17 No explicit definition of amenities is mentioned in the analysed city documents apart from ‘full service grocery stores’

of healthy accessible food such as urban agriculture and community farming and weekly farmers’ markets in the neighbourhood centres. The city plans to promote The NED strategy emphasises that mobile vending structures play an enabling start-up business activity, and the temporary usage of spaces of urban spaces, public lands and abandoned buildings shall be according to the local context shall be adopted to community gardening, urban spaces, local economic businesses etc (Portland Development Commission, 2010).

4. Schools as strategic Locations

In complete neighbourhoods, Schools are identified as strategic locations to act as community centres and public aid centres to build social cohesion and resilience among communities. These (public as well as private) schools are intended to be converted into multi-functional urban spaces through co-location of activities, open to residents in off school hours, providing access to green and recreational spaces especially in the areas lacking green parks. Moreover, through safe routes to school, the areas near the schools shall be converted to only pedestrian spaces. The city, through a multi-government public and private partnerships, has created a program of ‘sun’ community schools to build community schools in eastern areas. It is noteworthy to mention that not all neighbourhoods shall have elementary schools, yet they may be provided at district level as a shared service among neighbourhoods.(City of Portland, 2015b, 2017; Portland Development Commission, 2020) The policy of Access to school encourages public school districts to consider ability of students to walk/ bike to schools and take into account attendance boundaries of schools while selecting location of new campuses. (City of Portland, 2015a)
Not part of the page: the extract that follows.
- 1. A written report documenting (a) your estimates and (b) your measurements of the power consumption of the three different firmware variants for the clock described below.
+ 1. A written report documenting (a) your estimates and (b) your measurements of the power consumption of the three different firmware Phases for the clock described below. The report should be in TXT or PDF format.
5. Tackling Gentrification and Displacement

To counter the gentrification and displacement, increase of affordable housing stock and promoting neighbourhood economic vitality are the two principles directions adopted in the plan. It must be noted that the complete neighbourhood definition already has affordable housing as a one of the principles components, which is further strengthened by zoning reforms like ADUs and defining investment priority areas. The objective of Neighbourhood Economic Development strategy is also financial resilience apart from economic prosperity. It is based on community driven approach, to build local capacity and minimise involuntary displacement of small businesses by providing financial support, education and training. Through the household self-sufficiency program, home ownership is promoted. Planning procedural implications of policy include removing discriminatory barriers, careful monitoring and evaluation of impact of investment and plans on their impact on communities and businesses, etc. (Portland Development Commission, 2020) The city has created a monitoring framework with a set of core measures and their benchmarks as indicators of progress which define the completeness of the neighbourhoods. The survey-based indicators like resident liveability satisfaction, neighbourhood safety and use of sustainable transit provide a quality check of the services

from the perspective of the community. The city is also monitoring the demographic distribution across the city through diversity index indicator to continuously evaluate ghettoization process, since the city is highly racially divided. (City of Portland, 2017)

6.Feedback loops

For the regard of measurement of local use of services, a neighbourhood business leakage measurement indicator has been developed to monitor businesses leakages across neighbourhood. It is noted that while imbalance may persist due to metropolitan importance of some neighbourhoods and business districts like city centre, the intention of the indicator is to minimise the leakages across neighbourhoods for daily activities due to lack of services or lower quality services.